Attaché à préserver l’indépendance professionnelle et au respect de la déontologie applicable à la profession de pharmacien, l'Ordre se réserve la possibilité d'engager toutes les actions qu’il jugera nécessaire à l’égard de pratiques qui pourraient s'avérer illégales.
La violence contre les pharmaciens, exacerbée par les ruptures, fait-elle encore partie des sujets à traiter prioritairement par le ministère, après le départ d’Agnès Firmin-Le Bodo qui s’en était saisie ?
Permettez-moi de rappeler en premier lieu, la solidarité de l’ensemble des élus de l’Ordre avec nos confrères qui sont victimes d’agressions. Dans notre bilan sur la sécurité des pharmaciens, nous enregistrions une déclaration d’agression par jour en moyenne sur l’année 2022. Nous condamnons fermement cette situation.
Dans un contexte où la montée des incivilités et de l’insécurité s’observe dans la société en général, je crois qu’il est de notre responsabilité collective d’agir avec les pouvoirs publics pour faire en sorte de trouver des solutions pour garantir la sécurité de celles et ceux qui prennent soin des autres. Rien ne saurait justifier une agression vis-à-vis d’un professionnel de santé.

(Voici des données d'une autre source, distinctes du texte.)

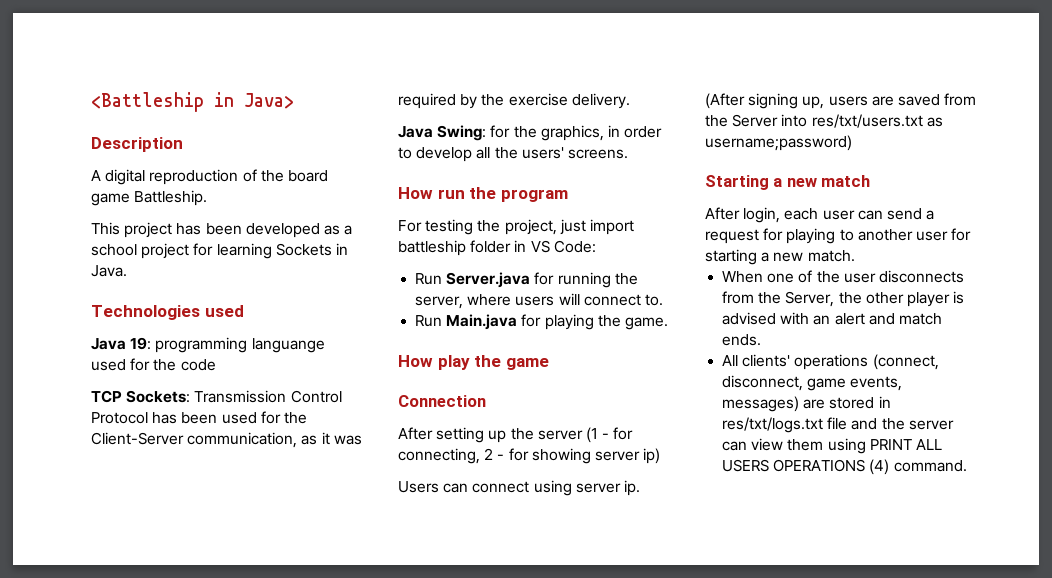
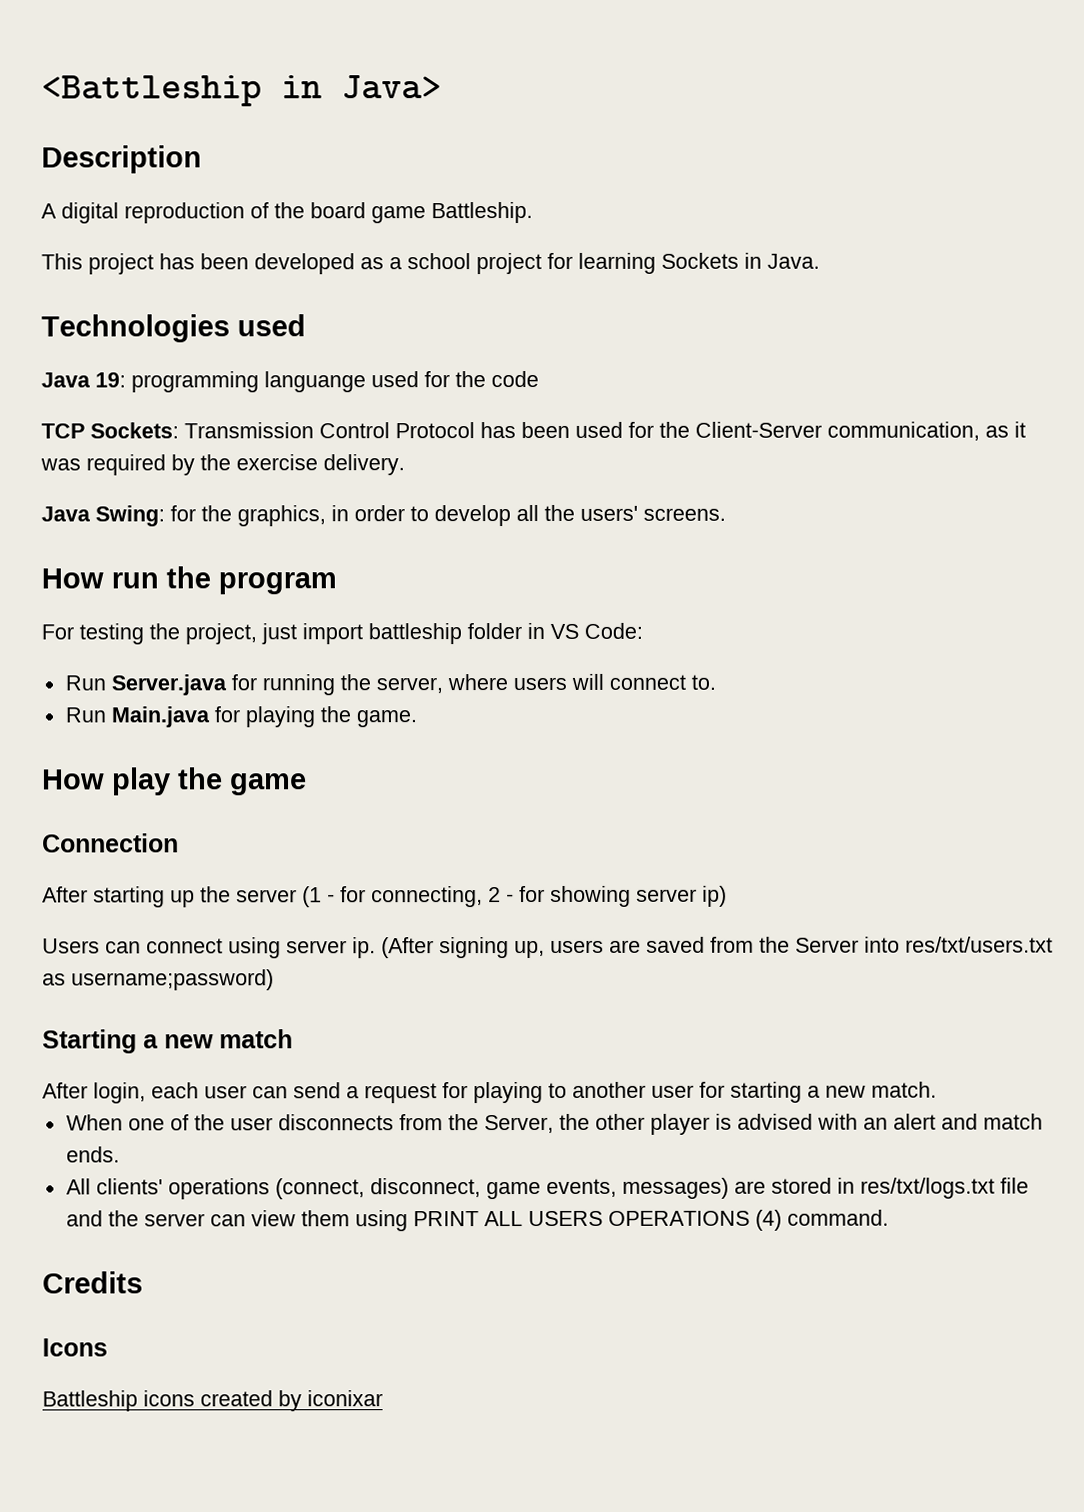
[436,427,485,443] setting -> [93,886,165,908] starting
(967, 466) none -> [42,1271,143,1294] [42,1338,108,1357] [42,1390,383,1412] // Credits // Icons // Battleship icons created by iconixar

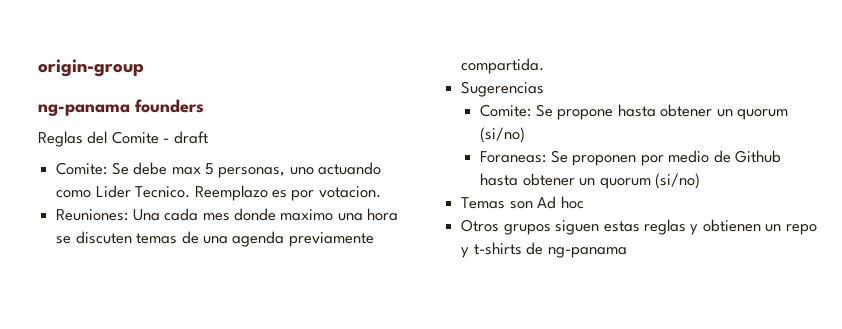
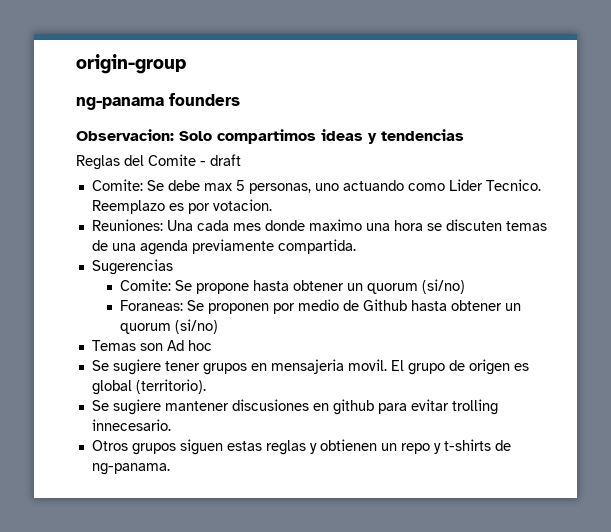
(204, 106) none -> [76,129,464,144] // Observacion: Solo compartimos ideas y tendencias
(584, 202) none -> [91,359,529,375] [91,379,206,395] [91,399,498,415] [91,419,171,431] // Se sugiere tener grupos en mensajeria movil. El grupo de origen es global (territorio). // Se sugiere mantener discusiones en github para evitar trolling innecesario.
[547,247,627,258] ng-panama -> [91,463,170,475] ng-panama.

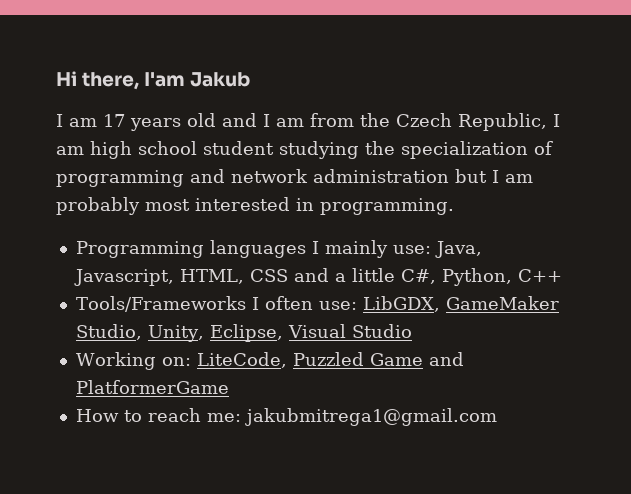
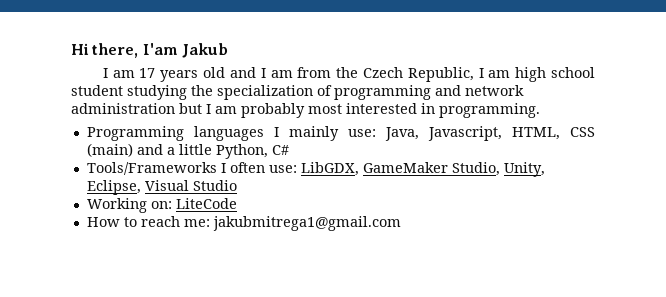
(288, 275) none -> [86,143,133,157] (main)
[400,268,562,286] C#, Python, C++ -> [215,144,289,159] Python, C#
[196,352,464,368] [75,380,229,394] LiteCode, Puzzled Game and PlatformerGame -> [175,198,237,209] LiteCode

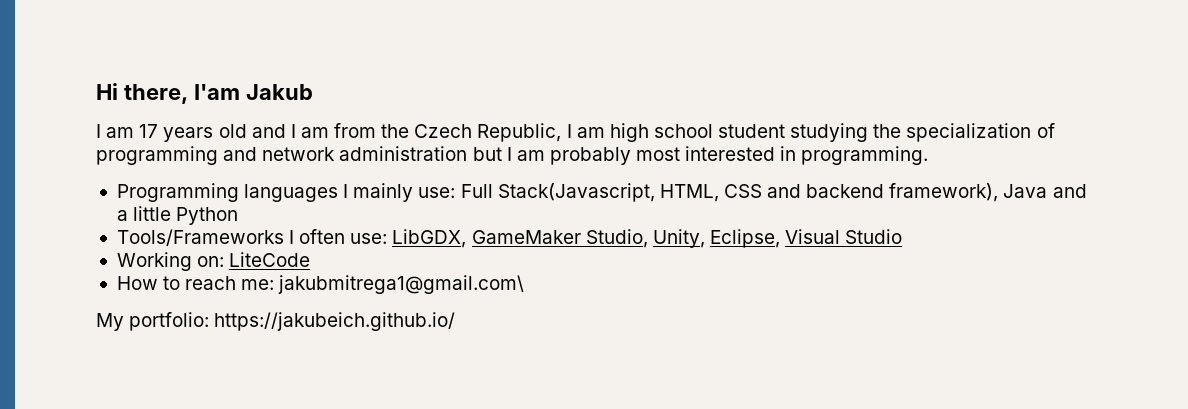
[384,126,596,141] [86,143,133,157] Java, Javascript, HTML, CSS (main) -> [460,183,1048,202] Full Stack(Javascript, HTML, CSS and backend framework), Java
[215,144,289,159] Python, C# -> [176,207,239,225] Python
[212,216,401,231] jakubmitrega1@gmail.com -> [278,275,525,294] [96,312,456,331] jakubmitrega1@gmail.com\ // My portfolio: https://jakubeich.github.io/

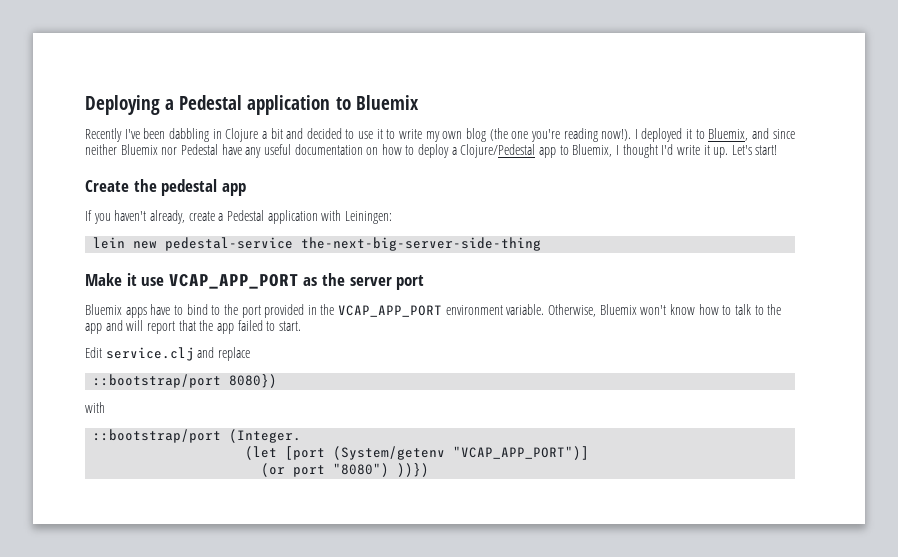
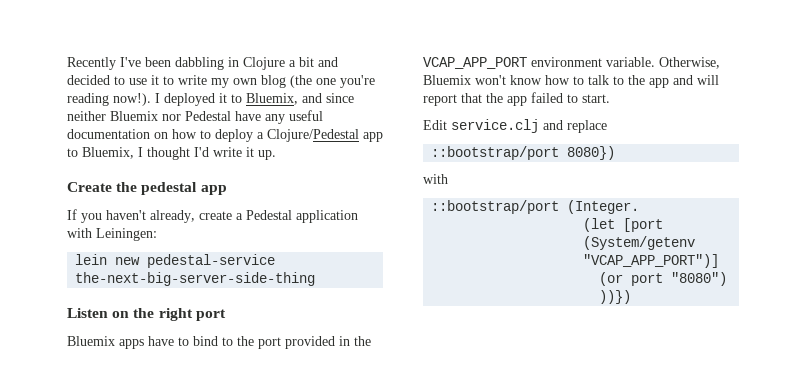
[85,95,419,115] Deploying a Pedestal application to Bluemix // -> (67, 63) none
[731,145,778,155] Let's start! -> (276, 155) none
[85,273,392,289] Make it use VCAP_APP_PORT as the server -> [67,308,193,321] Listen on the right

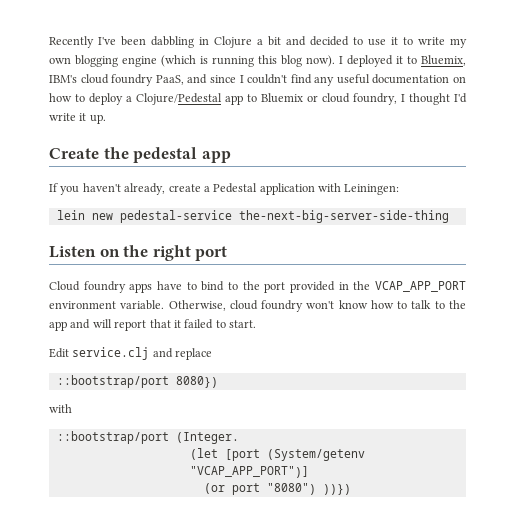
[261,75,375,88] [67,93,151,106] blog (the one you're reading now!). -> [75,55,335,67] blogging engine (which is running this blog now).
[302,93,354,103] [67,111,261,121] and since neither Bluemix nor Pedestal have -> [49,74,312,86] IBM's cloud foundry PaaS, and since I couldn't find
[82,147,134,159] Bluemix, -> [261,93,397,105] Bluemix or cloud foundry,
[67,336,115,346] Bluemix -> [49,281,126,293] Cloud foundry
[423,75,471,85] Bluemix -> [229,300,304,312] cloud foundry
[486,93,527,106] the app -> [173,320,181,328] it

Récemment encore avec Brigitte Berthelot-Leblanc, présidente du Conseil central représentant les pharmaciens d’Outre-mer, nous appelions les pouvoirs publics à prendre des mesures concrètes face aux tensions sociales qui agitent Mayotte et mettent en danger nos confrères. Je crois que plus que jamais nous avons besoin de la mobilisation de l’État sur la question de la sécurité des soignants en général et des pharmaciens en particulier.
Sur ce point, je tiens particulièrement à saluer la mobilisation des parlementaires qui se sont emparés de cette question. Ils travaillent actuellement sur un projet de loi qui doit concrétiser les premières mesures proposées par l’ancienne ministre de la Santé et de la Prévention. C’est une étape supplémentaire qui va dans le bon sens pour renforcer la sécurité de tous les professionnels de santé. De mon côté, je sais pouvoir compter sur l’engagement de Gildas Bernier, élu référent auprès du Conseil national comme de tous nos référents agressions partout en France métropolitaine et en Outre-mer pour accompagner au mieux les pharmaciens dans ces situations difficiles.
Comment a évolué le montant de la cotisation ordinale cette année ?
Comme chaque année, nous nous employons à calculer le budget au plus juste en fonction du contexte national et de la réalité des charges liées aux actions qui nous incombent. En ce sens, nous mettons tout en œuvre pour rationaliser nos dépenses de fonctionnement et limiter au maximum l’évolution des cotisations. Cette année, malgré un contexte d’inflation très tendu et des exigences d’actions de plus en fortes, nous sommes parvenus à limiter cette hausse à 5 %. Cette hausse, n’a pour seul objectif que d’assurer la continuité de toutes nos actions pour accompagner les pharmaciens dans leur exercice quotidien.